Computer vision models recognize objects in the images on which they were trained. In real-world applications, however, these models often encounter unknown objects outside their training data, leading to poor results. AI researchers have proposed several techniques to enable AI models to recognize when input is "out-of-distribution" (OOD)-that is, from unknown classes not seen during training. However, existing methods have limitations in identifying OOD examples that resemble known classes.

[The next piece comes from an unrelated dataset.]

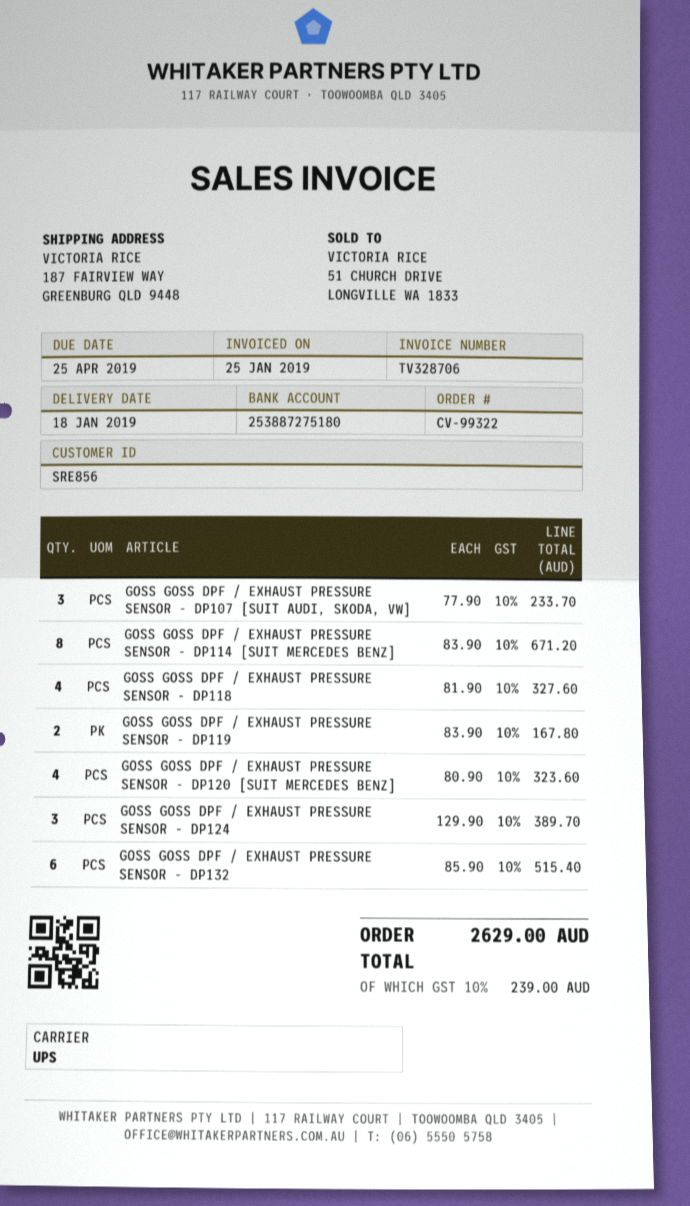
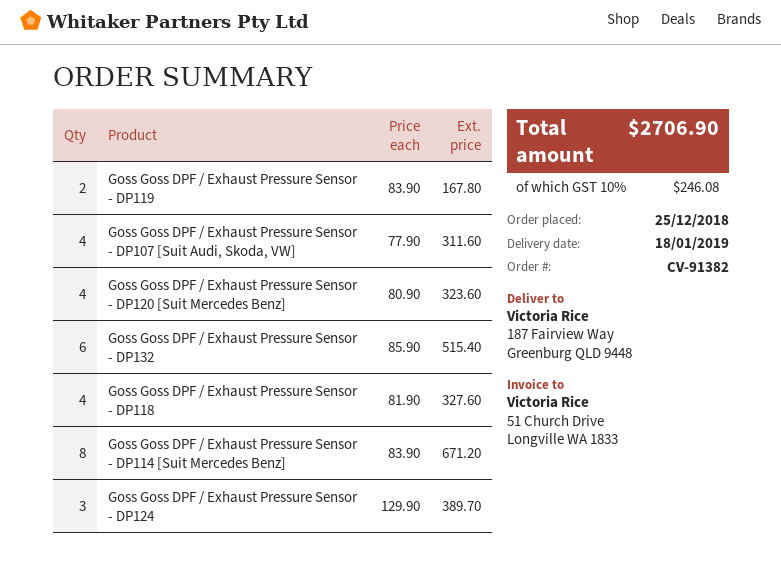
order number: CV-99322 -> CV-91382
GOSS GOSS DPF / EXHAUST PRESSURE SENSOR - DP107 [SUIT AUDI, SKODA, VW]: 3 x 77.90 = 233.70 -> 4 x 77.90 = 311.60
tax: 10% = 239.00 -> 10% = 246.08
total: 2629.00 -> 2706.90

Researchers at the Hong Kong University of Science and Technology have now developed a new technique called CLIPN that aims to improve OOD detection by teaching the well-known CLIP model to reject unknown inputs. The basic idea is to use both positive and negative text cues along with user-defined training techniques to give CLIP a sense of when an input is OOD.
The challenge: hard-to-distinguish unknowns
Suppose a model has been trained on images of cats and dogs. If it is asked to process an image of a squirrel, the squirrel is an out-of-distribution class because it does not belong to the known classes of cats and dogs.
Many OOD detection methods evaluate how well an input matches known classes. However, these methods may misclassify the image of the squirrel as a cat or a dog because it has (some) visual similarities.
CLIPN therefore extends CLIP with new learnable "no" prompts and "no" text encoders to capture the semantics of negations. In this way, CLIP learns when and how to say "no" to recognize when an image falls outside its known classes. For example, the CLIPN technique teaches the model to say "No, that's not a cat/dog" in the case of the squirrel, marking the class as OOD.
In experiments, the team shows that CLIPN identifies OOD examples that standard CLIP does not. According to the researchers, CLIPN improves OOD detection in 9 reference datasets by up to nearly 12 percent compared to existing methods.
However, they say it is still unclear whether the method works on specialized datasets, such as medical or satellite images, and whether it is suitable for other applications, such as image segmentation.